Алексей Елисеев – Голод 3 (страница 8)
Шорох.
Сверху. Очень тихий. Ткань по стене, или рука по перилам, или тело, которое сместилось на несколько сантиметров. Я замер. Нога на ступеньке, вес перенесён вперёд, поза неудобная, но я не двигался. Любое движение сейчас — звук. Любой звук — ответ оттуда, откуда пришёл шорох.Тишина. Секунда. Две. Три.
Я считал в голове. На пяти секундах решил, что показалось. На семи понял, что не показалось, потому что в тишине есть та особенная плотность, которая бывает, когда кто-то слушает тебя, как ты слушаешь его. Тишина, заряженная вниманием с двух сторон. Я стоял и слушал, и тот, кто был наверху, стоял и слушал тоже.
Дверь на втором этаже, правая.
Тихий шум, осторожный. Дверь открывалась медленно. На сантиметр, на два.
Я переложил вес на заднюю ногу. Медленно. Левую руку отпустил с перил и опустил вдоль тела. Сердце колотилось в горле, удары отдавали в висок, и я слышал свой пульс громче, чем шум двери наверху. Голова гудела, от гула мир плыл, и я не был уверен, что смогу постоять за себя в полную силу. Но если из двери выйдет жрун, я успею толкнуть его ногой в сторону ступенек, толкнуть сильно, в грудь или в плечо, чтобы он полетел вниз пролётом, и пока он падает, я забегу в квартиру, из которой он вышел, и закрою за собой дверь, если она пуста. Если не пуста, тогда придется бороться дальше.
Дверь открылась шире.
Полоска света — тусклого, дневного, из окна квартиры — легла на площадку.

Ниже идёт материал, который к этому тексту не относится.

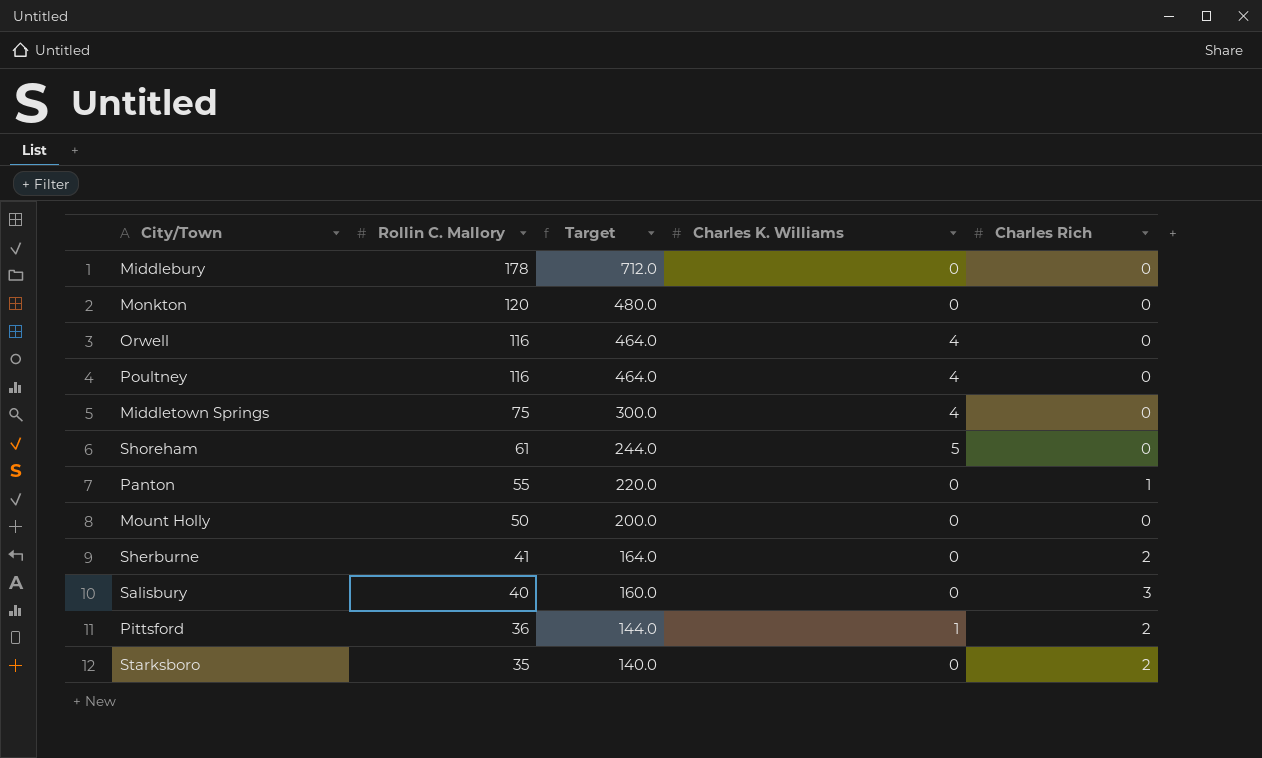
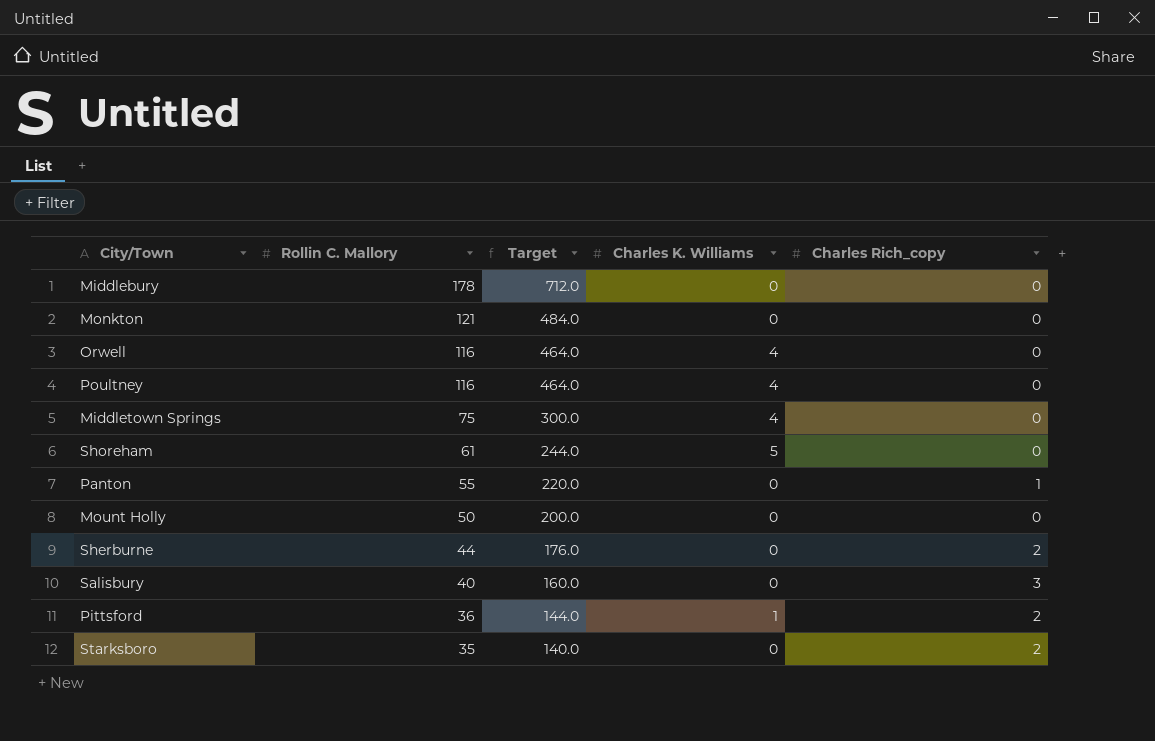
column name: Charles Rich -> Charles Rich_copy
Monkton | Rollin C. Mallory: 120 -> 121
Monkton | Target: 480.0 -> 484.0
Sherburne | Rollin C. Mallory: 41 -> 44
Sherburne | Target: 164.0 -> 176.0

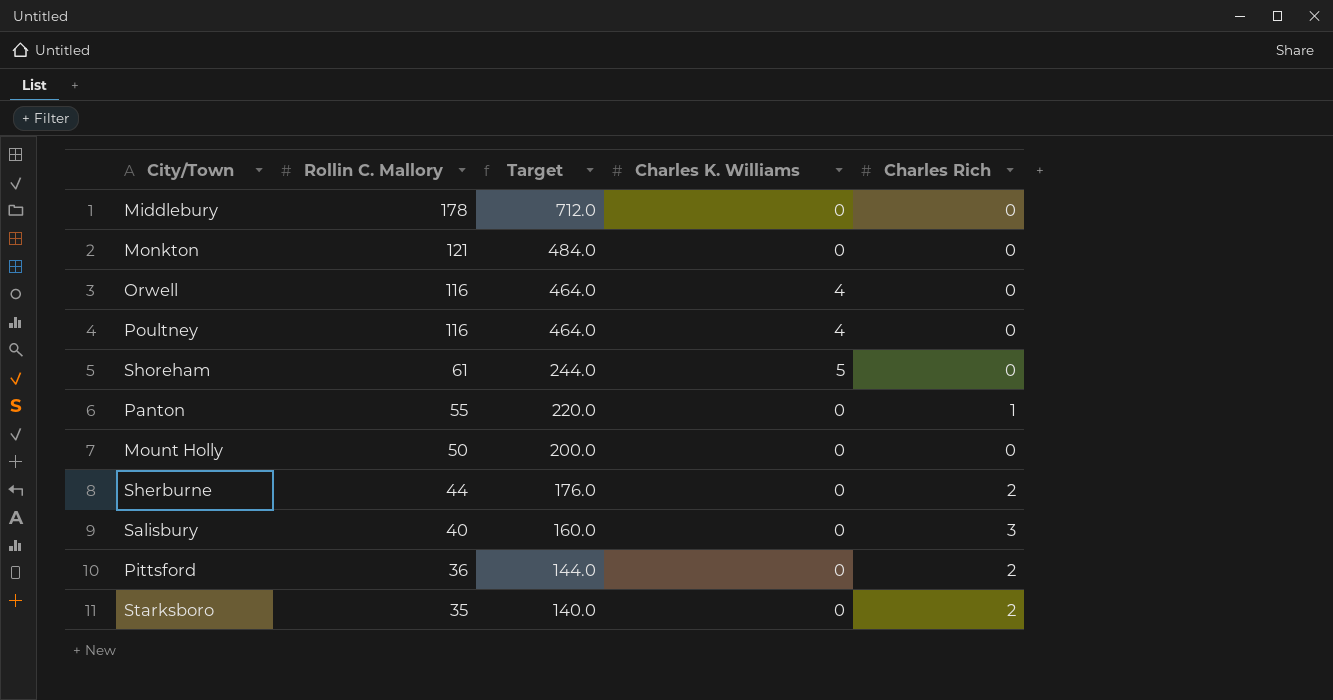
column name: Charles Rich_copy -> Charles Rich
row Middletown Springs: 75 | 300.0 | 4 | 0 -> none
Pittsford | Charles K. Williams: 1 -> 0

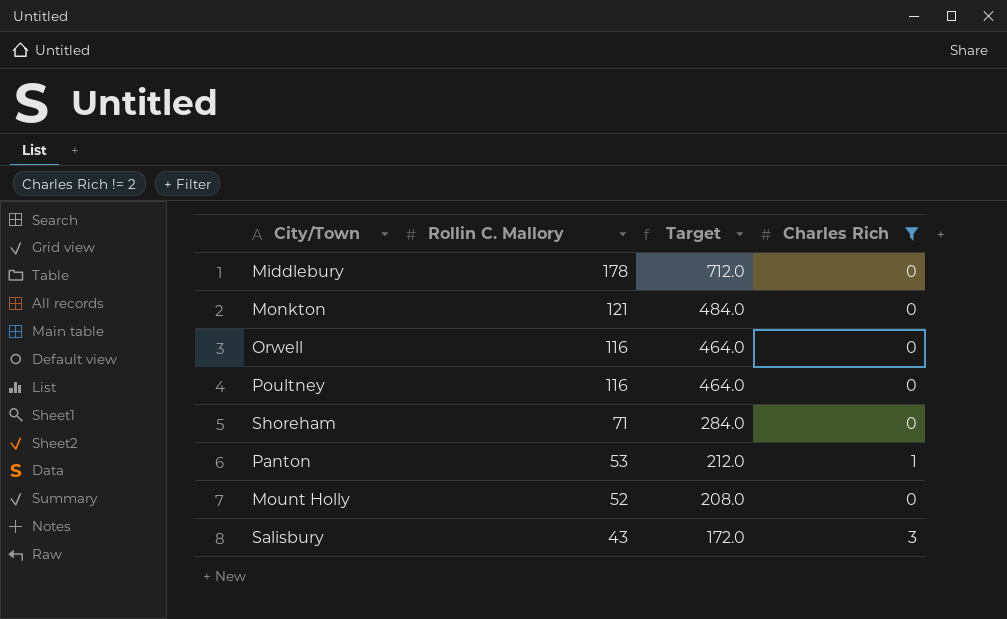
filter: none -> Charles Rich != 2
column Charles K. Williams | position: 4 -> none
Shoreham | Rollin C. Mallory: 61 -> 71
Shoreham | Target: 244.0 -> 284.0
Panton | Rollin C. Mallory: 55 -> 53
Panton | Target: 220.0 -> 212.0
Mount Holly | Rollin C. Mallory: 50 -> 52
Mount Holly | Target: 200.0 -> 208.0
Salisbury | Rollin C. Mallory: 40 -> 43
Salisbury | Target: 160.0 -> 172.0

Жёлтоватая, серая, обычная дневная полоса, какая бывает в коридорах, когда одна из комнат с открытой дверью и солнцем. В полоске появилась тень.
Маленькая.
Низкая.
На уровне моего пояса.
Я смотрел на эту тень, и мозг отказывался её принимать. Тень была не той длины, не той формы, не того веса, к которому я готовился. Я готовился к взрослой фигуре — взрослый жрун, взрослый сосед, взрослый кто угодно, который выйдет, увидит, бросится. Тень была другая. Тень была ниже, тоньше.
— Папа?
Глава 4
Голос тонкий. Высокий. Детский. Голос, который заставил меня отступить на шаг раньше, чем я об этом подумал.
Тело сработало быстрее головы. Нога съехала назад на полступеньки, рука ушла в сторону, ладонь раскрылась сама собой — все три движения сложились в одно, до того как мозг успел собрать слово «ребёнок».
Девочка стояла в дверном проёме. Маленькая, лет шести, может пяти. Пижама — розовая, с нарисованными зайцами. Зайцы были в шапочках, синих и зелёных, с маленькими морковками в лапах, узор повторялся ровными рядами по плечам и животу, и от того, что узор был такой обычный, такой нелепо домашний, картина становилась только хуже. Ноги босые, бледные, с тонкими голубоватыми венками на подъёме. Волосы русые, длинные, спутанные с одной стороны сильнее, чем с другой, как будто она спала на одном боку больше, чем на другом. Лицо круглое, мягкое, с тёмными кругами под глазами, и которые на детском лице выглядят страшнее, чем на взрослом. Она смотрела на меня снизу вверх. Её глаза были огромными, карими, с расширенными зрачками, которые пытались разобрать, кто стоит на лестнице.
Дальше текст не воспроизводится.